*Exercise directions*:
Below are some entries. Repeat exactly the lines from the one with "27 | Experience: 13 -> 16" through the one with "filter: none -> Home", and only those.

*Detected change data*:
----

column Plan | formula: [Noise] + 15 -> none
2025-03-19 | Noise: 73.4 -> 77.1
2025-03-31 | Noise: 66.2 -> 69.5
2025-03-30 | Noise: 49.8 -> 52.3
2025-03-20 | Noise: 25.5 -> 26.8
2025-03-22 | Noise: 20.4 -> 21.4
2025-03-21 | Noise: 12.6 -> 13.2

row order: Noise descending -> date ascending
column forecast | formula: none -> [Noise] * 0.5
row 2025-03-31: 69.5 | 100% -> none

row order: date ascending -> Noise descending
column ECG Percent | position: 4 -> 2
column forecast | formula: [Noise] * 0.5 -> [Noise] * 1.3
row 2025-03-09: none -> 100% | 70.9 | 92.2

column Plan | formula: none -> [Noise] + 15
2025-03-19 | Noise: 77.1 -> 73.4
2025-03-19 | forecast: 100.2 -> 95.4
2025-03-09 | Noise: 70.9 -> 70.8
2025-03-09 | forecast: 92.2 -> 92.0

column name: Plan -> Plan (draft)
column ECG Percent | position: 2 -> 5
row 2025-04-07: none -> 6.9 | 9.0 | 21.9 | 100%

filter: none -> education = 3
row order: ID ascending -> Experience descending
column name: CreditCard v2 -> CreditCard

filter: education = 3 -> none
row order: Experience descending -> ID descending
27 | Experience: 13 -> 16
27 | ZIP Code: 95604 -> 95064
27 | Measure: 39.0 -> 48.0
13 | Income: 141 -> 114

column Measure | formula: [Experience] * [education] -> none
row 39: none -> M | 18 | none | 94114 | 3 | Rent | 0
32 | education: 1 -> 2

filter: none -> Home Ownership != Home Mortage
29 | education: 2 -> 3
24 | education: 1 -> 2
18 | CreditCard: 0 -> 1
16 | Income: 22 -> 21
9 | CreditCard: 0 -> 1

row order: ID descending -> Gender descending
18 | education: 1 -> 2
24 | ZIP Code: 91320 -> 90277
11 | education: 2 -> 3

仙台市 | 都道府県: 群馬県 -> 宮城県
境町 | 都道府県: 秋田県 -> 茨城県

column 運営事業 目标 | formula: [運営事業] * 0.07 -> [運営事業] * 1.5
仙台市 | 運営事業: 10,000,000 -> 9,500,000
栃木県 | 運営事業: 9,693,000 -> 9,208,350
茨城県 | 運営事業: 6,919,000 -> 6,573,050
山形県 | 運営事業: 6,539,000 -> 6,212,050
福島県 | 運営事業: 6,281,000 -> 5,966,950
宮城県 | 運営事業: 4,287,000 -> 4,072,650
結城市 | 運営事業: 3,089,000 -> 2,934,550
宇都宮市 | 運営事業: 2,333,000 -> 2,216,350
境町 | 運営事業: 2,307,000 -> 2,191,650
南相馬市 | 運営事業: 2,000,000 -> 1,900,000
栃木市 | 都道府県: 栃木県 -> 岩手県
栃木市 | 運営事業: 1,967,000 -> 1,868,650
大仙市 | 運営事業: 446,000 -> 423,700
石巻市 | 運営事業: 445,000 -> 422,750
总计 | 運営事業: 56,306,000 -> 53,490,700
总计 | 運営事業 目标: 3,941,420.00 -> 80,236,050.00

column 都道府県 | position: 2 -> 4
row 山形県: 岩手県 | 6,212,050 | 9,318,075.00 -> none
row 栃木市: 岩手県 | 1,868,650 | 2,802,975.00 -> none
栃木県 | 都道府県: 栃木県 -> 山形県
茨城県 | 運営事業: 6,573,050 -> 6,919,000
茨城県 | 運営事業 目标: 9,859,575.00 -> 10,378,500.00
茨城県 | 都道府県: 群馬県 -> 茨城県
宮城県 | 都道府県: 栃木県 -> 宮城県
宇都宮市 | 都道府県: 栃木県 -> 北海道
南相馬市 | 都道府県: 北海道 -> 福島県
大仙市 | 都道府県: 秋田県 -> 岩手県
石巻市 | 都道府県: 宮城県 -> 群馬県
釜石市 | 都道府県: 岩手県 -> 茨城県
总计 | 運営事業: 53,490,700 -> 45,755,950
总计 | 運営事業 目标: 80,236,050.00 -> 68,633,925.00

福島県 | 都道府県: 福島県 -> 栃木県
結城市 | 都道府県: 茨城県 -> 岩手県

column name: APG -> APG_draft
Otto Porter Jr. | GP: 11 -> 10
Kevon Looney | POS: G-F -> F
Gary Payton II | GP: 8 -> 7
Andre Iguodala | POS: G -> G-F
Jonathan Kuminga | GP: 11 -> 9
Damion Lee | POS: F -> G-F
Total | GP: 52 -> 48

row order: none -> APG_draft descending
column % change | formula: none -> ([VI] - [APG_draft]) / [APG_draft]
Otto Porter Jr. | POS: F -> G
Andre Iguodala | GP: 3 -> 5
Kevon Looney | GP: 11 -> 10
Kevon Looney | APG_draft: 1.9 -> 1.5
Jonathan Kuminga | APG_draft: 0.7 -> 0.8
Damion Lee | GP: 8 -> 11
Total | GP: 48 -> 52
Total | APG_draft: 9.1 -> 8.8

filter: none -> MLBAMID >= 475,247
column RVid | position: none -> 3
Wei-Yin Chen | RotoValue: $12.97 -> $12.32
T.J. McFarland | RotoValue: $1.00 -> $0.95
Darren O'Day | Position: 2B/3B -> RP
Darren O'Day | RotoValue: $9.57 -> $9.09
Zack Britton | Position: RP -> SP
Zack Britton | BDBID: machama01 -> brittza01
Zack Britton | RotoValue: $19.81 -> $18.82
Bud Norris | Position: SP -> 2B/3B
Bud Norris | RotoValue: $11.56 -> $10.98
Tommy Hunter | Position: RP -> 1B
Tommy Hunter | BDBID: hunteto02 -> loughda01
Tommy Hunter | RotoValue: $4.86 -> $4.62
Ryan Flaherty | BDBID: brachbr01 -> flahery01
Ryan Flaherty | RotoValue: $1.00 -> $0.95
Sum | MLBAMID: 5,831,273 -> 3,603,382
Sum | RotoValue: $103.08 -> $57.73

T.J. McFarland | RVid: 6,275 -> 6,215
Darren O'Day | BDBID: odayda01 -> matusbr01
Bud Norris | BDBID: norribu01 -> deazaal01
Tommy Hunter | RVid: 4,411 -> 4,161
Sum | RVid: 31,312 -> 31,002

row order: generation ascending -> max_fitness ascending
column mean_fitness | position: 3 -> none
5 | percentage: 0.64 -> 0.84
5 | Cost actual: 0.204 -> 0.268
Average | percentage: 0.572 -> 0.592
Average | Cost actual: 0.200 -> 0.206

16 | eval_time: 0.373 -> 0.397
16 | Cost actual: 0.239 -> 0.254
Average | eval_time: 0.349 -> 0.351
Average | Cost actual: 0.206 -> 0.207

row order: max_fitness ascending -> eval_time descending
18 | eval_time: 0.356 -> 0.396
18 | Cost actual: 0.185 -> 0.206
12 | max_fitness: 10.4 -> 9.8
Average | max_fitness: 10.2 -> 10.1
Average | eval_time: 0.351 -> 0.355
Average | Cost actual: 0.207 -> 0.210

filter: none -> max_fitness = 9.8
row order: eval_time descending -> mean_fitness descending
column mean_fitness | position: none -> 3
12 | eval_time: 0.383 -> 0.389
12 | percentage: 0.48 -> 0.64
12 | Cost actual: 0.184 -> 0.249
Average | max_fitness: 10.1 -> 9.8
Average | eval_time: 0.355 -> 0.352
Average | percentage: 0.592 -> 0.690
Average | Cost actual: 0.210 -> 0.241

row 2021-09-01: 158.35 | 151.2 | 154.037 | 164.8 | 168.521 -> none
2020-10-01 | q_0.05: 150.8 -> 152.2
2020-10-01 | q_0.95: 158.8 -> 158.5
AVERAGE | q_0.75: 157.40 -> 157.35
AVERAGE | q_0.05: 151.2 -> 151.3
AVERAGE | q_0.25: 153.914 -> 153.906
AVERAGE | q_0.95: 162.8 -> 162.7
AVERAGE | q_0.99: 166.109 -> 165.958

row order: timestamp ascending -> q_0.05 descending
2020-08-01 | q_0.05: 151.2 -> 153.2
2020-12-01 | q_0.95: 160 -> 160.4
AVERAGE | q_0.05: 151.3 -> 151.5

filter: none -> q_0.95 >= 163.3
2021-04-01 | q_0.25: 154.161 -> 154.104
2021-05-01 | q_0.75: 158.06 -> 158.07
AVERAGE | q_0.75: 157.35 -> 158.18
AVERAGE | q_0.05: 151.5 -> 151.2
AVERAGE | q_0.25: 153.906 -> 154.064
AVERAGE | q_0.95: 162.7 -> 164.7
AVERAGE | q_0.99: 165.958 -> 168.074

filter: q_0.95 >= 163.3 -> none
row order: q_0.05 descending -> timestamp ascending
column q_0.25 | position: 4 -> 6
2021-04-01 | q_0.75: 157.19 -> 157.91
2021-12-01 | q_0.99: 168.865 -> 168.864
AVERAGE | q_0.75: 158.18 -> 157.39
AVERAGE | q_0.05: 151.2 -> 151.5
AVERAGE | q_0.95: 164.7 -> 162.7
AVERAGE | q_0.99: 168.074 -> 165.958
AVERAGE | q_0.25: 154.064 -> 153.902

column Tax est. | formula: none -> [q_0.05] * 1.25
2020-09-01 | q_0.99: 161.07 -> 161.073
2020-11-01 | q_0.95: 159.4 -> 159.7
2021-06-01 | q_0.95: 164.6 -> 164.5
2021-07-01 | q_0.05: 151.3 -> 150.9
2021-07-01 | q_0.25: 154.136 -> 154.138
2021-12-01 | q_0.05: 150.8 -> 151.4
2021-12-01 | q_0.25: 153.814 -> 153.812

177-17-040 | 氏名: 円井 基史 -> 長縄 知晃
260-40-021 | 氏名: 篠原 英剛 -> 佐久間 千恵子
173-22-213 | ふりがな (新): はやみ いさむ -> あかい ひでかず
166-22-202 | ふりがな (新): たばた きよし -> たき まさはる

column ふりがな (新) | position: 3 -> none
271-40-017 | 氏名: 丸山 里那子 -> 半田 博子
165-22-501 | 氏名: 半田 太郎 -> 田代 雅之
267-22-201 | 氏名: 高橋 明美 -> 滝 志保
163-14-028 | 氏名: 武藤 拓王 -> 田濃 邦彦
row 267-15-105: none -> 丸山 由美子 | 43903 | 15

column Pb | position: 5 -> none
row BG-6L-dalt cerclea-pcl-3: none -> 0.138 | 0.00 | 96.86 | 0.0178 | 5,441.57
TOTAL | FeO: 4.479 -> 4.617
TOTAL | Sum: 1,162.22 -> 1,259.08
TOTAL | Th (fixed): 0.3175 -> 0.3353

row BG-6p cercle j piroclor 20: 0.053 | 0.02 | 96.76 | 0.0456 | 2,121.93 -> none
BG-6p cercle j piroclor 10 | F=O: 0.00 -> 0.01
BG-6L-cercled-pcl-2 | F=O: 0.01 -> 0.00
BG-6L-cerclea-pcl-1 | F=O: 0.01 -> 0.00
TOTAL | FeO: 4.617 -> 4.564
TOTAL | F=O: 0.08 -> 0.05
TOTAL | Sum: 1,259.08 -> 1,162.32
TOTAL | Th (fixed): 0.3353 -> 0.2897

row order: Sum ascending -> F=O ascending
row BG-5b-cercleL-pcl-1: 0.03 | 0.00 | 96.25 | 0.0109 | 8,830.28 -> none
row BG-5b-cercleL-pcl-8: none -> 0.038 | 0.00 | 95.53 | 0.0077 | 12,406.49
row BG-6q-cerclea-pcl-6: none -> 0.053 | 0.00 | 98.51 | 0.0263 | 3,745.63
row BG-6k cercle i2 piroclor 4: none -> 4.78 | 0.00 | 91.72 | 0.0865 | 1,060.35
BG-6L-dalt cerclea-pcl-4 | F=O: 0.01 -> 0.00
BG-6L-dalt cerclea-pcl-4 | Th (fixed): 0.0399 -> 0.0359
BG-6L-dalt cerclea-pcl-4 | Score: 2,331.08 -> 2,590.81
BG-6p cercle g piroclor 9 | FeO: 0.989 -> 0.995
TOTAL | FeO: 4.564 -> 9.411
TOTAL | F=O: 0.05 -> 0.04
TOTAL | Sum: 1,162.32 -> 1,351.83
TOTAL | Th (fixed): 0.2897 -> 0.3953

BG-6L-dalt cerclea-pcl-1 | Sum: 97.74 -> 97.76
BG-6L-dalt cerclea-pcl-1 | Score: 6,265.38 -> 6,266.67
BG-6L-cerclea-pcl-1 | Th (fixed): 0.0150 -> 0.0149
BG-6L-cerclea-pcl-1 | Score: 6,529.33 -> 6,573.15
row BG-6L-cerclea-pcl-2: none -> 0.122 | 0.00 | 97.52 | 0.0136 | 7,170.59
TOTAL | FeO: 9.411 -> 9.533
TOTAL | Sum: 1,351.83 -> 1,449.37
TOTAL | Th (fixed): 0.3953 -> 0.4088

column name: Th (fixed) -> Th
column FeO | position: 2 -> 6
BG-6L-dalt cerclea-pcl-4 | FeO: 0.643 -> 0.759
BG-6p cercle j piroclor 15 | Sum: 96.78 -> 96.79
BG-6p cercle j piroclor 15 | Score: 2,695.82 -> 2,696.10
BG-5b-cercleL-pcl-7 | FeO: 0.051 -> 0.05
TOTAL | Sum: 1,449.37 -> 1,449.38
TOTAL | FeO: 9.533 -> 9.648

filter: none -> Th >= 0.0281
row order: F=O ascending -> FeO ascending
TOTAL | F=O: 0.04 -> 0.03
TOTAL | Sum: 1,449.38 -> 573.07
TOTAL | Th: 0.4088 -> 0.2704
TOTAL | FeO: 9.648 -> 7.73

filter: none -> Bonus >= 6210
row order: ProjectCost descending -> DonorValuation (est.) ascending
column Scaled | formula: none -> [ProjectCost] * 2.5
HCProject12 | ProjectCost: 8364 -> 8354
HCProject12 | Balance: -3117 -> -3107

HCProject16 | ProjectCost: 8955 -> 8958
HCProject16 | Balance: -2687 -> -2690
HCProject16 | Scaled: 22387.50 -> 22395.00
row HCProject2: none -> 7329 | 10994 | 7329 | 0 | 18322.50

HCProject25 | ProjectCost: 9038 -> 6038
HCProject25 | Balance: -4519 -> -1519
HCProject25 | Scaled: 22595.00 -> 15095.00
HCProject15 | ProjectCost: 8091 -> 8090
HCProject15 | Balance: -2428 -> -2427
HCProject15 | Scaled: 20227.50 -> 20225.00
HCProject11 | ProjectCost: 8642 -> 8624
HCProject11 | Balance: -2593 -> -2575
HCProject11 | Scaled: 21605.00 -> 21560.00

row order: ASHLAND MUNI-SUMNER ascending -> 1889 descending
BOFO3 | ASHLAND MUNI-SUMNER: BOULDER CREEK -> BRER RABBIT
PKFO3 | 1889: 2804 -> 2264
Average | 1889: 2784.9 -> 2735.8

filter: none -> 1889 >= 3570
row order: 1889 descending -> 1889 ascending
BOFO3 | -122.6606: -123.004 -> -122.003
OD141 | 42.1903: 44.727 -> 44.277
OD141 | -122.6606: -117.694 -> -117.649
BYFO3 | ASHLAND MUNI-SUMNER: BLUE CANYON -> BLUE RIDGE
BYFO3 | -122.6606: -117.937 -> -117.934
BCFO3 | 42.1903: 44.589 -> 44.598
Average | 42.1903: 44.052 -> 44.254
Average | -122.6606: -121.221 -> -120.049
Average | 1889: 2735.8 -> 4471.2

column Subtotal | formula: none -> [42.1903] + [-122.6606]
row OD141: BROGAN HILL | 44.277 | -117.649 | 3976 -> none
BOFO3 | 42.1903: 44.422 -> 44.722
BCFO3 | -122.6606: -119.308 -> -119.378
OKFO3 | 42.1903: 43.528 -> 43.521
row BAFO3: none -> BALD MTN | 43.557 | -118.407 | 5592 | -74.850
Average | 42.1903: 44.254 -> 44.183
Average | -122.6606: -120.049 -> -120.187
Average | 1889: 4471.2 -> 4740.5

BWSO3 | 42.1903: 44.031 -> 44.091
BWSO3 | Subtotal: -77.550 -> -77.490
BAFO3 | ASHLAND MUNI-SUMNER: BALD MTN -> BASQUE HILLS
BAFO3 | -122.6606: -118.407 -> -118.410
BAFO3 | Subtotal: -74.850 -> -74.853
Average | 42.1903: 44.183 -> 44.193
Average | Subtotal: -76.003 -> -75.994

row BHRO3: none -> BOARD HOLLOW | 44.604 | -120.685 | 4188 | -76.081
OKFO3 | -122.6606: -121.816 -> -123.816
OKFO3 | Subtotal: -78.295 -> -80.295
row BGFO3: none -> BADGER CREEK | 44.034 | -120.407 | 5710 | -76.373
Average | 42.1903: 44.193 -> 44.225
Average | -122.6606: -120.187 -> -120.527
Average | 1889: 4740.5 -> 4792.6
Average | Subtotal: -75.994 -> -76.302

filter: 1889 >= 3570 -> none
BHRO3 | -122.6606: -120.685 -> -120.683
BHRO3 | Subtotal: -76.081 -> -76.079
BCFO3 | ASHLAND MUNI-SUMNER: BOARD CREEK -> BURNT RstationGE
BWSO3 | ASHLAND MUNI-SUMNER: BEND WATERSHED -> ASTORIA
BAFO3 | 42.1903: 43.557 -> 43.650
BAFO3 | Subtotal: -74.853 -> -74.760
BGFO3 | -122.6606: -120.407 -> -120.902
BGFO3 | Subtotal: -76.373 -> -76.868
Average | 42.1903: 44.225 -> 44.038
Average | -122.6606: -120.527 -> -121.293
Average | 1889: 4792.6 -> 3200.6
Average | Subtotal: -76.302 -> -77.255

----

*Response to the task*:
27 | Experience: 13 -> 16
27 | ZIP Code: 95604 -> 95064
27 | Measure: 39.0 -> 48.0
13 | Income: 141 -> 114

column Measure | formula: [Experience] * [education] -> none
row 39: none -> M | 18 | none | 94114 | 3 | Rent | 0
32 | education: 1 -> 2

filter: none -> Home Ownership != Home Mortage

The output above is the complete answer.